Here's a picture of the bird


----------



## Woodnative (Jul 4, 2010)

that looks like a Capuchine (?). Great bird!!!! I hope you find it a good home and/or even better you and your family are able to give it a home. Old Dutch Capuchines are a beautiful and not difficult pigeon breed. Thanks for taking this bird in. I wonder how it got lost in the first place.


----------



## italianlake (Aug 17, 2012)

Thank you for correcting the type of bird, we were going by "google images" and hadn't realized how thick the komorner tumbler's neck is in comparison to the capuchine. We just pulled up a bunch of pictures, and I think you are completely correct. (Of course I really don't know a thing about pigeons, I didn't even realize there were any other than homers/ racers and "city" pigeons before this guy showed up!)


----------



## abluechipstock (Nov 26, 2010)

definitely a capuchine. contact link Martin in Harrisburg


----------



## abluechipstock (Nov 26, 2010)

you can also contact salena at [email protected] , she's in harrisburg and has capuchines


----------



## italianlake (Aug 17, 2012)

Thank you for all your support on this forum, the Capuchine pigeon, (who I mistakenly ID'd as a Kormorner) has now gone to a forever home, based off of recommendations and referrals from other members. I feel confident that the bird will receive the love and care it deserves!

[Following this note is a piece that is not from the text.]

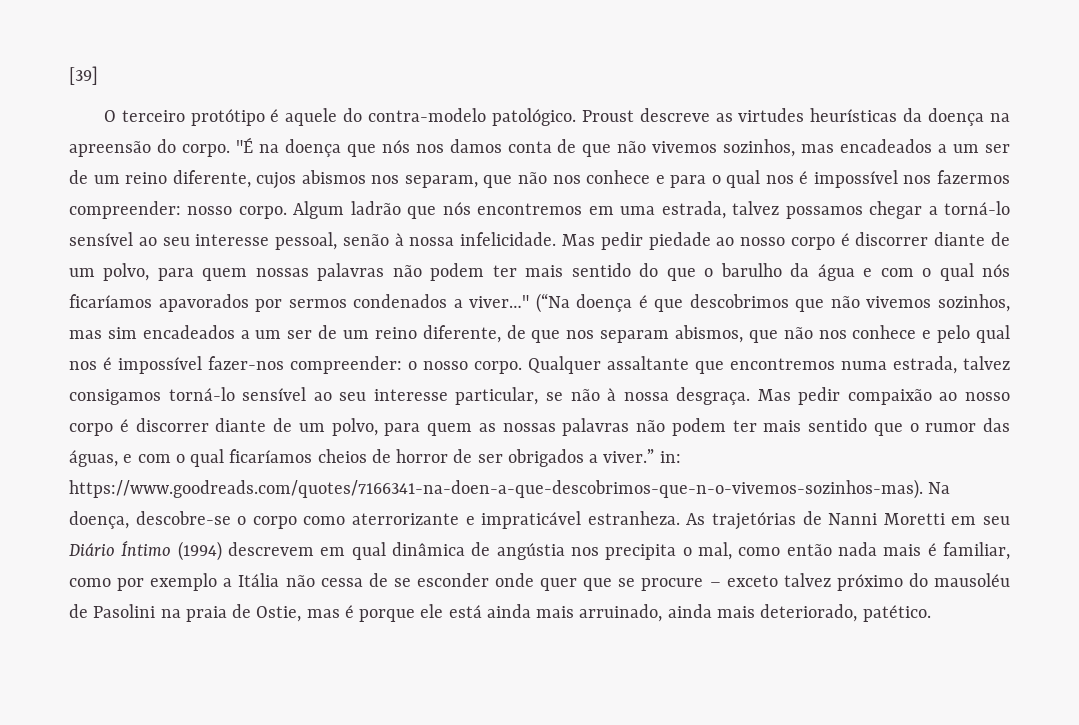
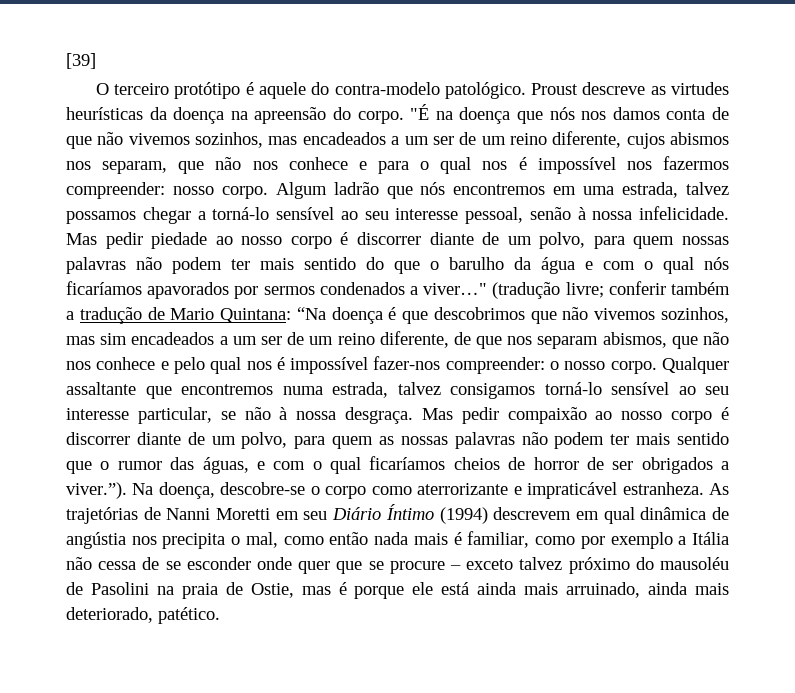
[535,293,570,313] (“Na -> [492,281,730,299] [66,307,326,324] (tradução livre; conferir também a tradução de Mario Quintana: “Na
[603,449,681,463] [69,479,923,499] viver.” in: https://www.goodreads.com/quotes/7166341-na-doen-a-que-descobrimos-que-n-o-vivemos-sozinhos-mas). -> [66,482,127,499] viver.”).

Thanks, Again...


----------



## Skyeking (Jan 17, 2003)

italianlake said:


> Thank you for all your support on this forum, the Capuchine pigeon, (who I mistakenly ID'd as a Kormorner) has now gone to a forever home, based off of recommendations and referrals from other members. I feel confident that the bird will receive the love and care it deserves! Thanks, Again...


*Thank you for your update and helping this bird.*


----------